Sliding logs work for precision but may be expensive at very high traffic.

Sliding Window Counter

Approximates a sliding window by weighting the previous window and current window.

txt

effective_count =
  previous_window_count * overlap_ratio
  + current_window_count

Pros	Cons
Smoother than fixed window	Approximate
Much cheaper than timestamp logs	More logic than fixed counter

This is a strong default for many API gateways.

Token Bucket

Tokens refill at a fixed rate. Each request consumes a token. Bursts are allowed up to bucket capacity.

Parameter	Meaning
Refill rate	Sustained allowed rate
Bucket size	Maximum burst
Cost per request	Tokens consumed per operation

Token bucket is common because it allows short bursts without sacrificing long-term control.

Leaky Bucket

Requests enter a queue and leave at a steady rate.

Pros	Cons
Smooths traffic	Adds queueing latency
Protects downstream	Queue can hide overload

Use leaky bucket when a downstream system needs steady traffic, not bursts.

Distributed Rate Limiting

In a horizontally scaled system, every instance must share limit state.

Redis Design

Use atomic operations or Lua scripts so increment, expiry, and decision happen together.

txt

key = rate_limit:{tenant}:{user}:{route}:{window}
increment key
set expiry if new
allow if count <= limit

Concern	Design Choice
Atomicity	Lua script or transaction
Latency	Keep Redis near gateway
Hot keys	Partition by user or tenant
Failure	Fail open or fail closed by route risk
Clock skew	Use Redis server time where possible

Limit Dimensions

Dimension	Example
Per IP	Anonymous traffic
Per user	Logged-in API usage
Per tenant	Enterprise fairness
Per route	Expensive endpoints
Per API key	Developer platform
Global	Protect entire service
Downstream-specific	Protect database or third-party API

Good systems use layered limits.

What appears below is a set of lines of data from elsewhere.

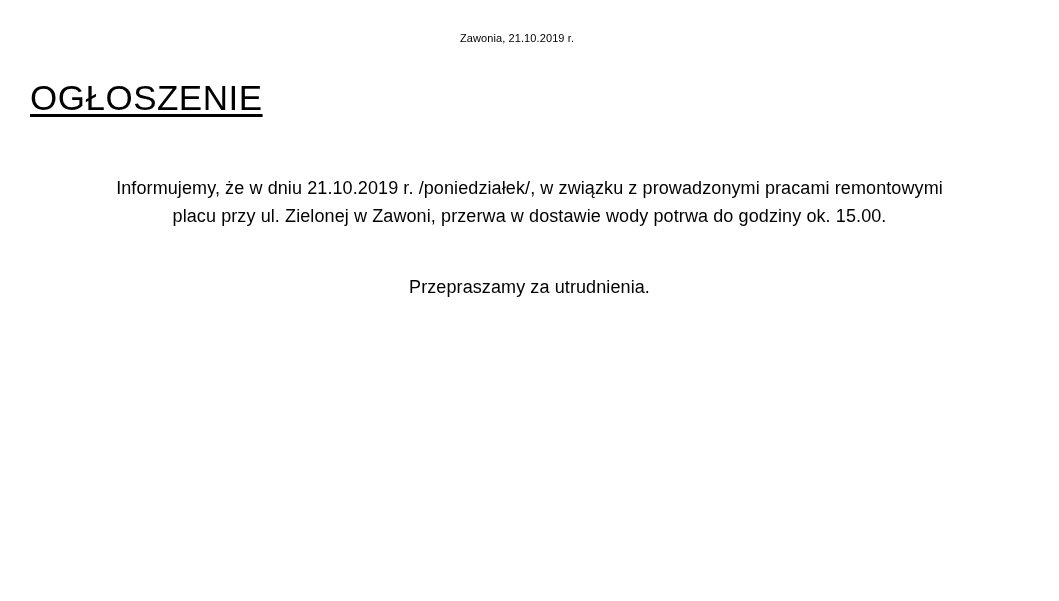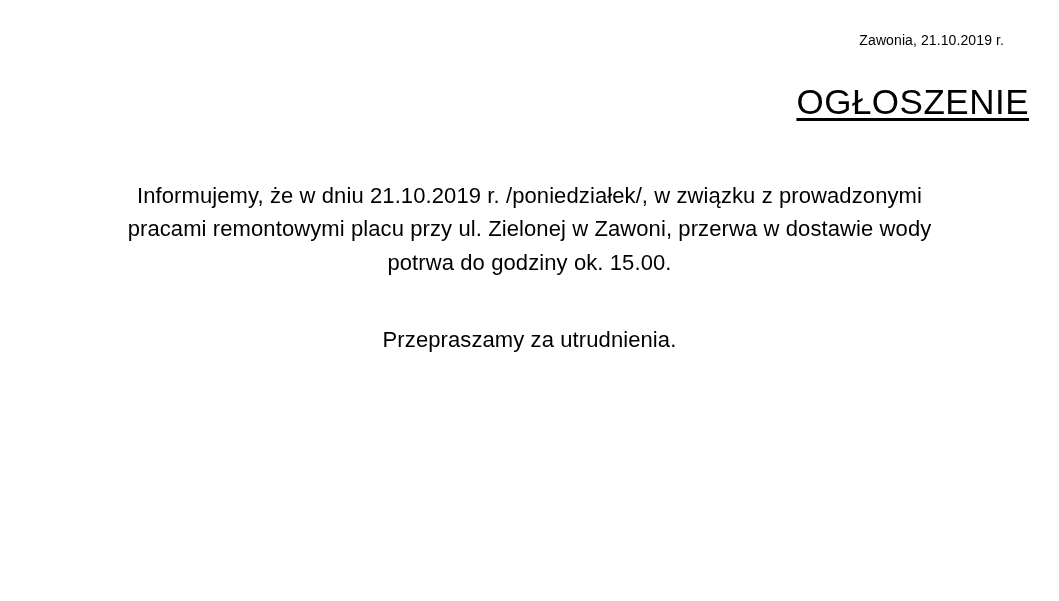"Zawonia, 21.10.2019 r." .dateline { font-size: 14px -> 11px; text-align: right -> center }
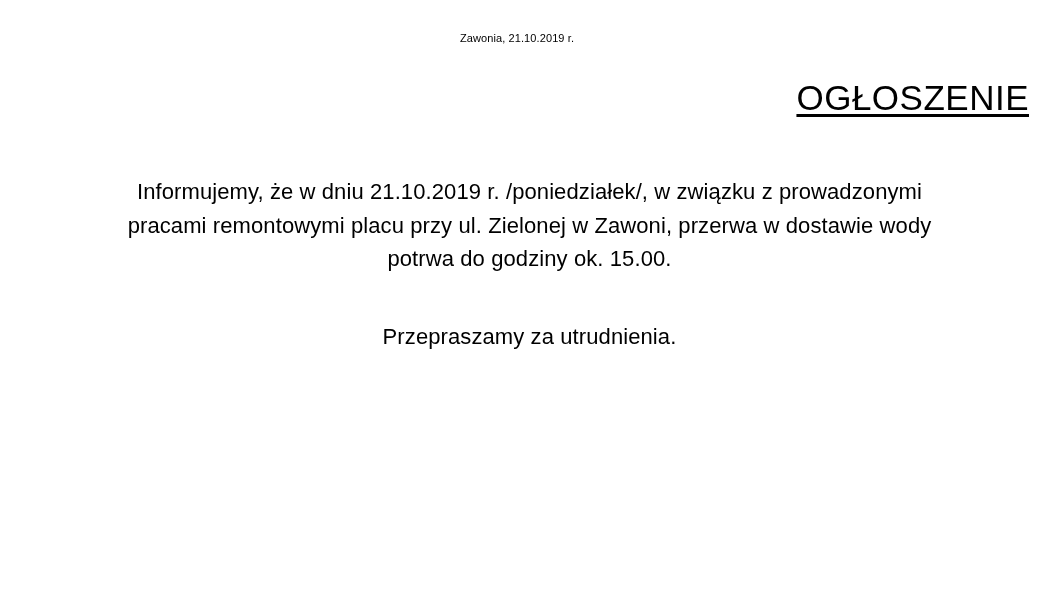"OGŁOSZENIE" .title { text-align: right -> left }
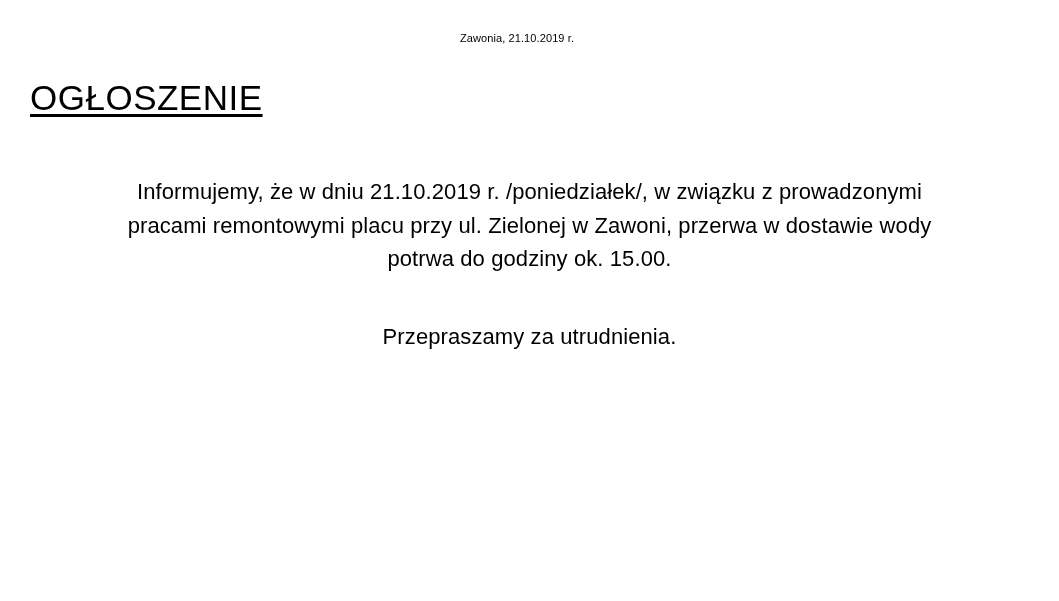"Informujemy, że w dniu 21.10.2019" .para { font-size: 22px -> 18px }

For example: per-user, per-tenant, route-specific, and global emergency limits.

Response Design

Return clear signals so clients can behave well.

http

HTTP/1.1 429 Too Many Requests
Retry-After: 30
X-RateLimit-Limit: 100
X-RateLimit-Remaining: 0
X-RateLimit-Reset: 1717305600

Use 429 for client rate limits and 503 for temporary service overload. Include jitter in client retries.

Graceful Degradation

Overload Situation	Degradation
Search under load	Return cached or partial results
Analytics dashboard	Use stale data
Recommendation service	Fall back to popular items
Notification fanout	Queue and delay
Expensive export	Move to async job

Rate limiting should protect important paths while allowing non-critical features to degrade.

What to Remember for Interviews

Choose algorithm by behavior: fixed window is simple, token bucket supports bursts, leaky bucket smooths traffic.
Distributed limits need shared state: Redis is common, but atomicity matters.
Limit by multiple dimensions: user, tenant, route, IP, and global.
Return useful 429 responses: include retry information.
Degrade gracefully: protect critical paths and shed optional work.

✅

Practice: Design rate limiting for a public API with free and paid tiers. Include per-key limits, burst limits, Redis state, failure behavior, and client-facing headers.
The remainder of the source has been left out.